In [4]:
import yaml
import glob
from shortid import ShortId
from rdflib import plugin, ConjunctiveGraph, Graph, URIRef, Literal, BNode
from rdflib.store import Store
from rdflib.namespace import RDF, RDFS, XSD

ns = 'http://envri.eu/ns/'
sid = ShortId()
store = plugin.get('IOMemory', Store)()

vocab = dict()
vocab['ResearchInfrastructure'] = URIRef('http://www.oil-e.net/ontology/envri-rm.owl#ResearchInfrastructure')
vocab['Repository'] = URIRef('http://envri.eu/ns/Repository')
vocab['DataRepository'] = URIRef('http://envri.eu/ns/DataRepository')
vocab['MetadataRepository'] = URIRef('http://envri.eu/ns/MetadataRepository')
vocab['Identifier'] = URIRef('http://envri.eu/ns/Identifier')
vocab['LocalIdentifier'] = URIRef('http://envri.eu/ns/LocalIdentifier')
vocab['PersistentIdentifier'] = URIRef('http://envri.eu/ns/PersistentIdentifier')
vocab['DigitalObjectIdentifier'] = URIRef('http://envri.eu/ns/DigitalObjectIdentifier')
vocab['AccessMechanism'] = URIRef('http://envri.eu/ns/AccessMechanism')

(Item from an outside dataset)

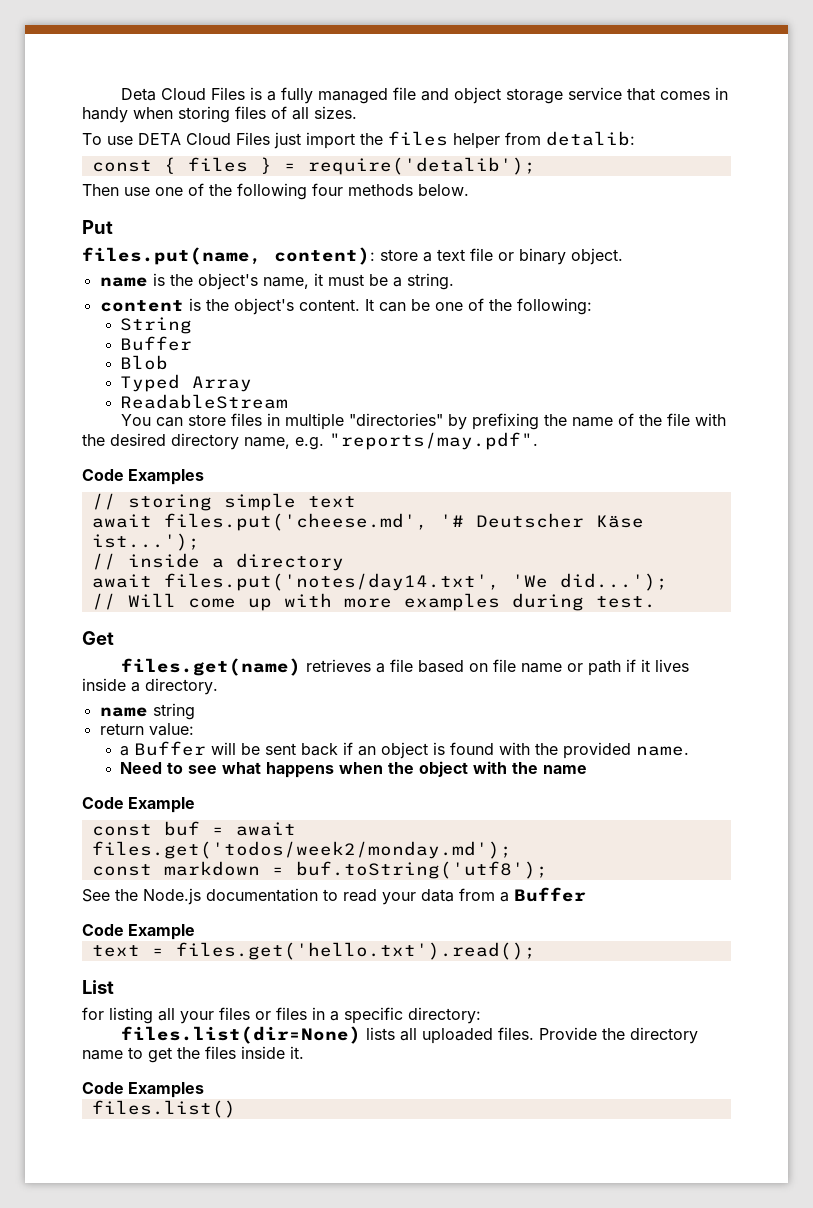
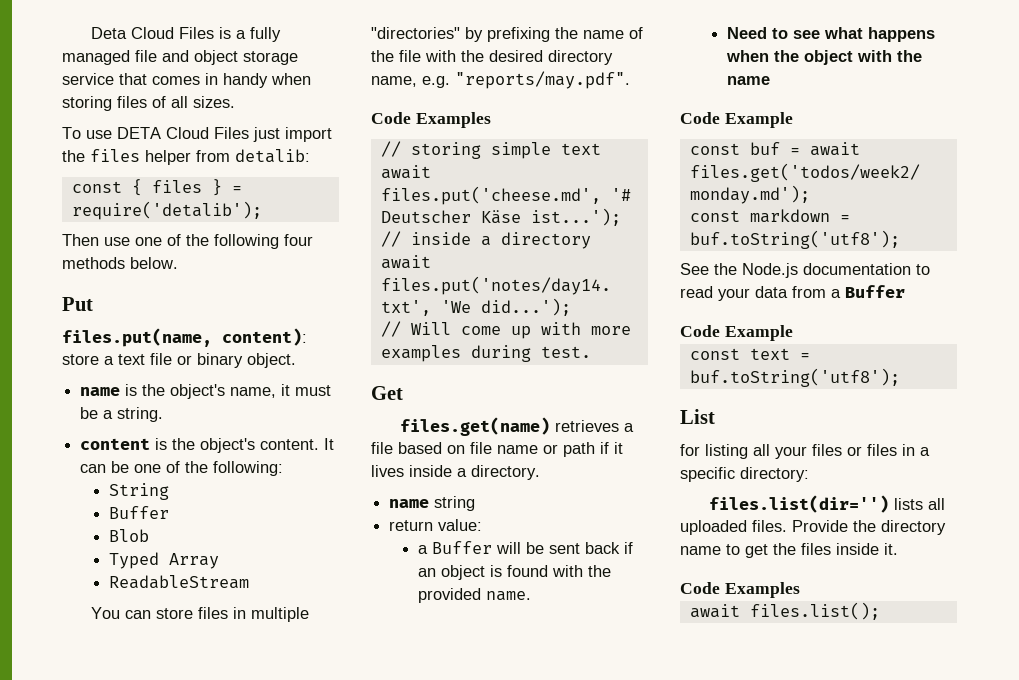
(196, 932) none -> [689,348,740,360] const
[175,942,536,960] files.get('hello.txt').read(); -> [689,368,900,387] buf.toString('utf8');
[120,1026,361,1044] files.list(dir=None) -> [708,495,889,513] files.list(dir='')
[91,1100,236,1118] files.list() -> [689,602,880,620] await files.list();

vocab['date'] = URIRef('http://purl.org/dc/terms/date')
vocab['version'] = URIRef('http://purl.org/dc/terms/hasVersion')
vocab['creator'] = URIRef('http://purl.org/dc/terms/creator')
vocab['name'] = URIRef('http://xmlns.com/foaf/0.1/name')
vocab['email'] = URIRef('http://xmlns.com/foaf/0.1/mbox')
vocab['label'] = URIRef('http://www.w3.org/2000/01/rdf-schema#label')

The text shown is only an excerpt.